No doubt the answer lies partly in the politically charged nature of the issues — a political charge Pascoe himself sought to intensify. Contentiously identifying as Aboriginal, he repeatedly presented his book as a defence of Indigenous people; it followed, in a warped syllogism, that to criticise it would be to attack them.

And with access to remote sites now conditional on securing Indigenous approval, any researcher who was branded as a racist faced the threat of being excluded from the field work needed to build a career.

But an even more powerful force has also been at work: the conviction, which has become pervasive in our universities, that telling the truth, instead of being the first and greatest duty, is not as important as achieving social goals. Being right matters far less than being on the right side; and it is immeasurably worse to concede a point to the wrong side than to tolerate error.
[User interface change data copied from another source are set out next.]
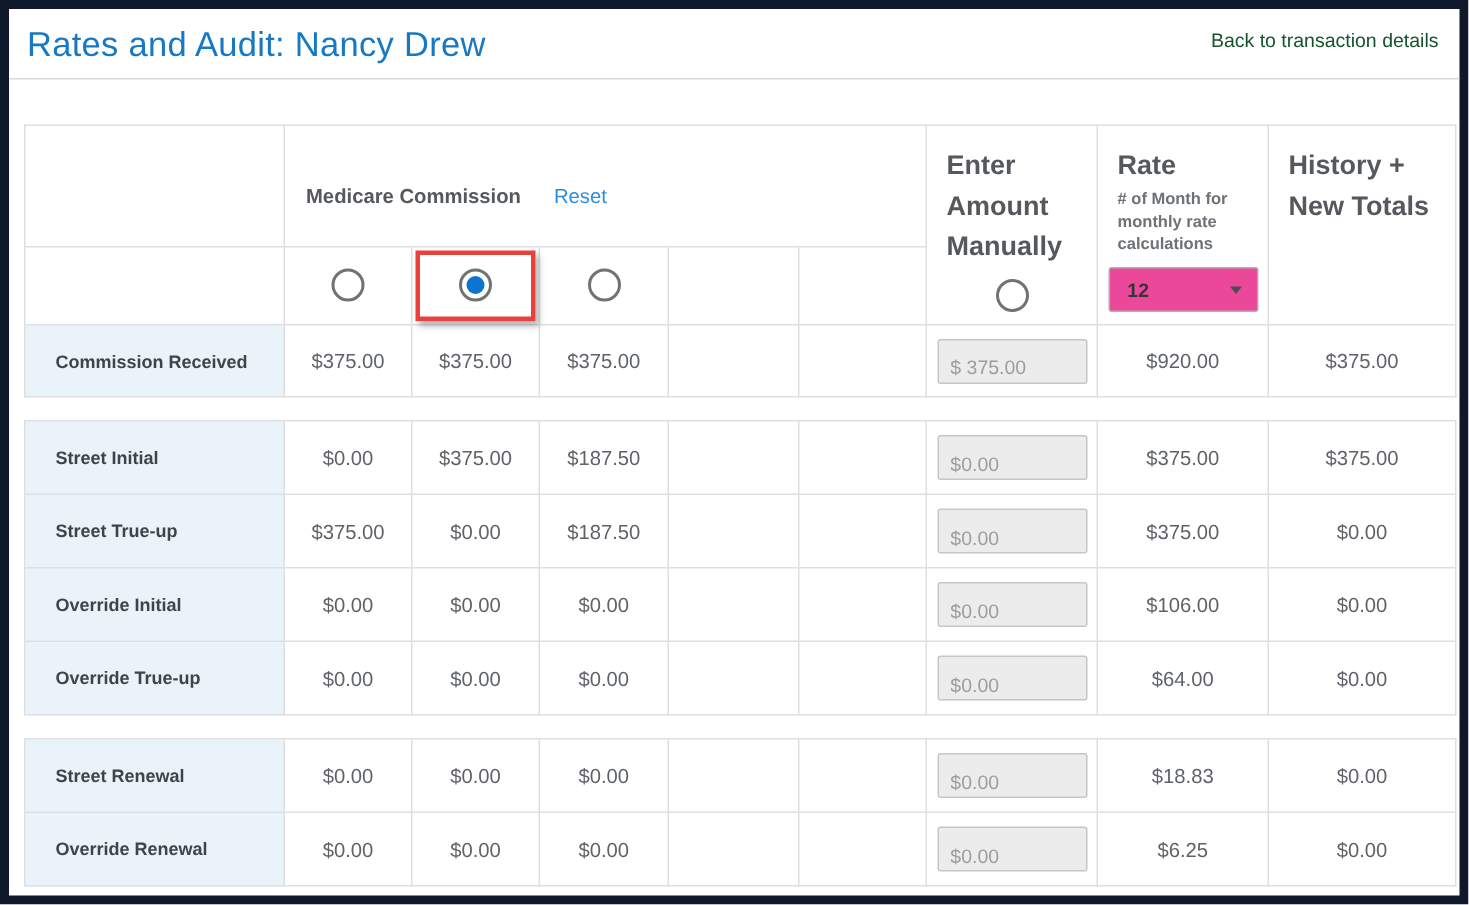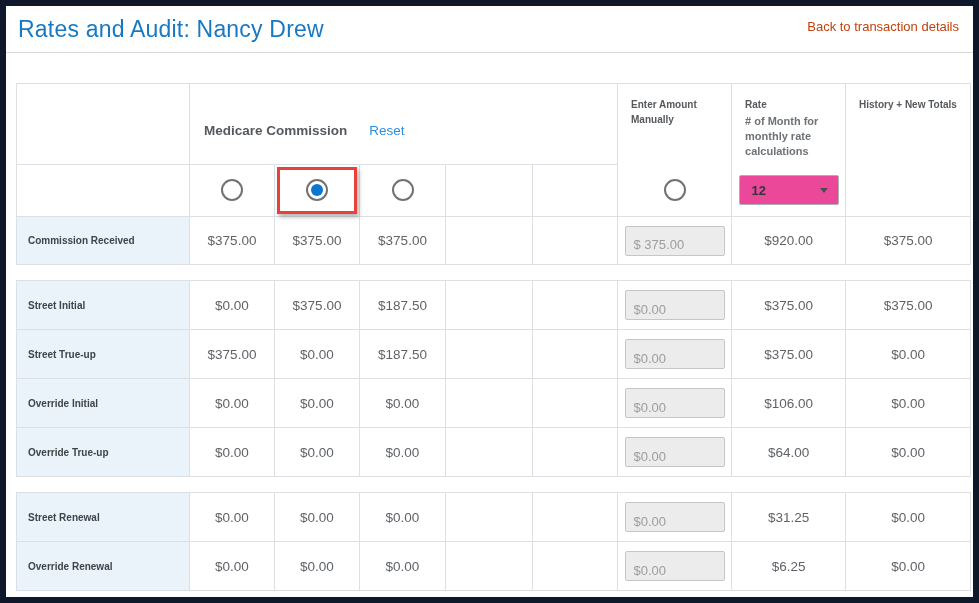--- a/index.html
+++ b/index.html
@@ -23,21 +23,21 @@
     display: flex; align-items: center;
   }
   .page-title {
     font-size: 23px; font-weight: 400;
     color: #1779c4;
     padding-left: 12px;
     letter-spacing: .2px;
   }
   .back-link {
     position: absolute; top: 13px; right: 14px;
-    font-size: 13px; color: #c2410c;
+    font-size: 13px; color: #14532d;
     text-decoration: none; cursor: pointer;
   }
   
   .table-wrap { margin: 30px 10px 0 10px; }
   table.rates {
     border-collapse: collapse;
     table-layout: fixed;
     width: 954px;
     font-size: 13px;
   }
@@ -57,21 +57,21 @@
     font-size: 13.5px; font-weight: 400; color: #2b8fe0;
     cursor: pointer;
   }
   th.span-hdr {
     text-align: left; vertical-align: top;
     padding: 0; font-weight: 700;
   }
   .span-hdr-inner { display: flex; flex-direction: column; height: 132px; }
   .hdr-text {
     padding: 13px 10px 0 13px;
-    font-size: 10px; font-weight: 700; color: #55595d;
+    font-size: 18px; font-weight: 700; color: #55595d;
     line-height: 1.5; text-align: left;
   }
   .hdr-subtext {
     padding: 2px 10px 0 13px;
     font-size: 11px; font-weight: 700; color: #6d7277;
     line-height: 1.35; text-align: left;
   }
   .ctrl-zone {
     height: 52px; margin-top: auto;
     display: flex; align-items: center; justify-content: center;
@@ -112,22 +112,22 @@
     width: 0; height: 0;
     border-left: 4px solid transparent;
     border-right: 4px solid transparent;
     border-top: 5px solid #4a4e52;
   }
   
   tr.data-row { height: 49px; }
   tr.data-row.first { height: 48px; }
   td.label-cell {
     background: #eaf2fa;
-    text-align: left; padding-left: 11px;
-    font-size: 10px; font-weight: 700; color: #3f4447;
+    text-align: left; padding-left: 20px;
+    font-size: 12px; font-weight: 700; color: #3f4447;
   }
   td.val {
     text-align: center;
     color: #5f6368; font-size: 13.5px; margin-left: 44px;
   }
   td.input-cell { text-align: center; }
   .amount-input {
     width: 100px; height: 30px;
     background: #ececec;
     border: 1px solid #c6c6c6; border-radius: 2px;
@@ -297,21 +297,21 @@
       <tr class="data-row">
         <td class="label-cell">Street Renewal</td>
         <td class="val">$0.00</td>
         <td class="val">$0.00</td>
         <td class="val">$0.00</td>
         <td></td>
         <td></td>
         <td class="input-cell">
           <input class="amount-input" disabled="" value="$0.00" style="">
         </td>
-        <td class="val">$31.25</td>
+        <td class="val">$18.83</td>
         <td class="val">$0.00</td>
       </tr>
 
       <tr class="data-row">
         <td class="label-cell">Override Renewal</td>
         <td class="val">$0.00</td>
         <td class="val">$0.00</td>
         <td class="val">$0.00</td>
         <td></td>
         <td></td>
That is a recipe not for advancing knowledge but for entrenching ignorance. It can only make us a poorer and stupider country, while training future generations in conformity rather than intellectual honesty.

In subjecting Dark Emu to the most painful, but most valuable, of science’s tests, the test of fact, Sutton and Walshe break that mould. Their courage not only does this country and its Indigenous people an immense service; it also shows that, despite everything, our finest scholars are still capable of producing “books with spine”.